[Data shown — start]

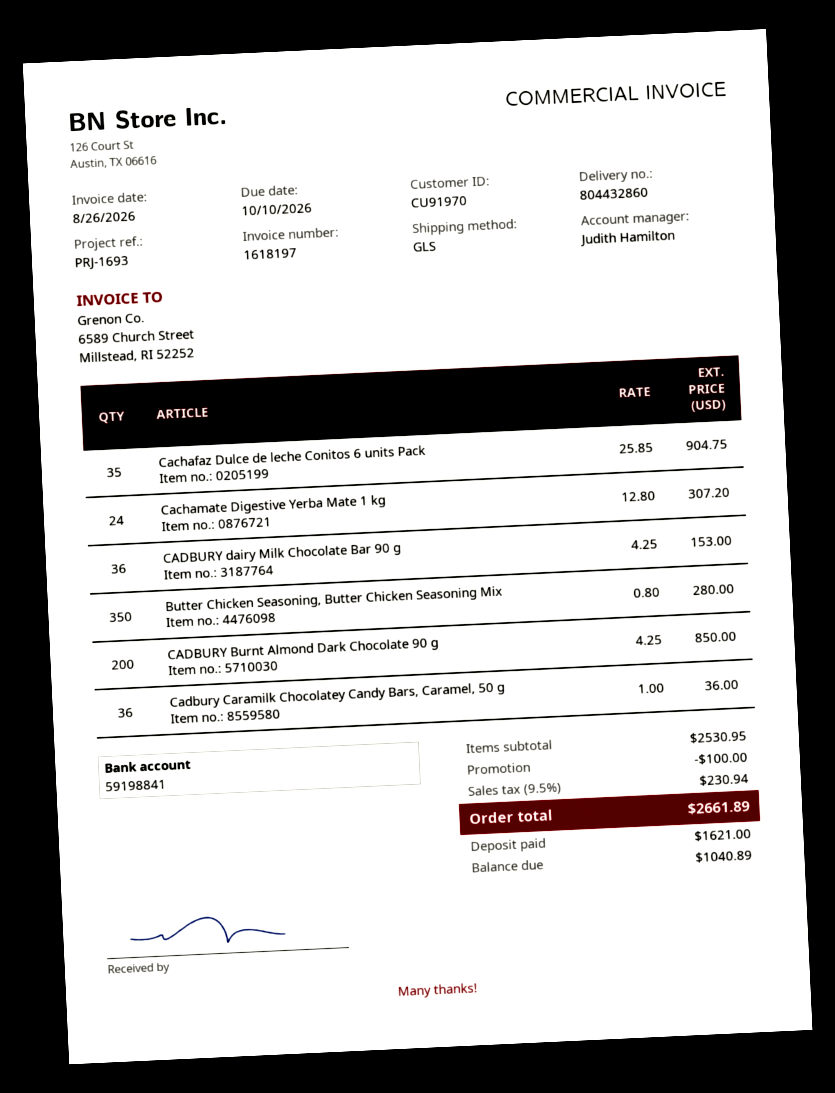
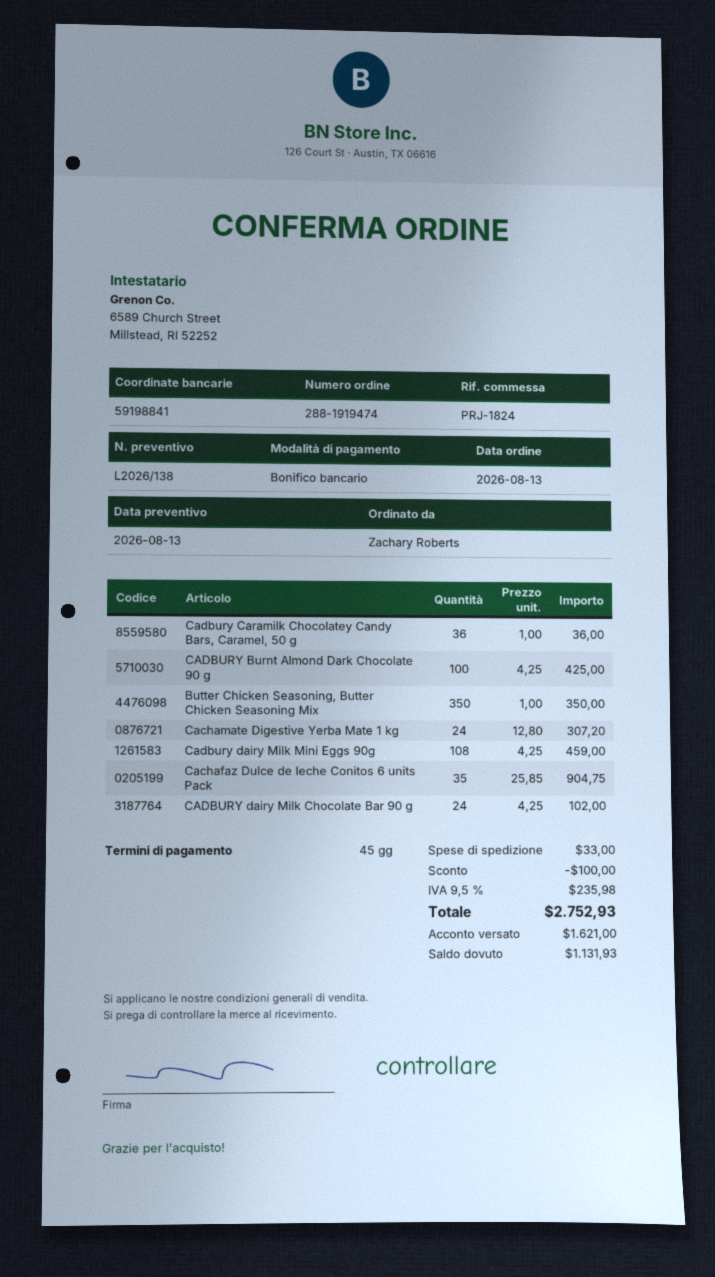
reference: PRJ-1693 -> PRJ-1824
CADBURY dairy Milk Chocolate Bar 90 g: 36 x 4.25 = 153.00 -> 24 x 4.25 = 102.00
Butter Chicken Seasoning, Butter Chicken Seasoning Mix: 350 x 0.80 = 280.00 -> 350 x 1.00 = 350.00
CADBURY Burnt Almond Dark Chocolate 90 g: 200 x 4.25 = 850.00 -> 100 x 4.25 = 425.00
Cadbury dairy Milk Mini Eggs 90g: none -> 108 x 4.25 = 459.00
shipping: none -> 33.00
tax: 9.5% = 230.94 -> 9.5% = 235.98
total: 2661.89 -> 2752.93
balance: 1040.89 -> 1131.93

[Data shown — finish]

Begin with the line holding "Cadbury dairy Milk Mini" and end with the last line of the material. Copy all of them exactly.

# [Solution]
Cadbury dairy Milk Mini Eggs 90g: none -> 108 x 4.25 = 459.00
shipping: none -> 33.00
tax: 9.5% = 230.94 -> 9.5% = 235.98
total: 2661.89 -> 2752.93
balance: 1040.89 -> 1131.93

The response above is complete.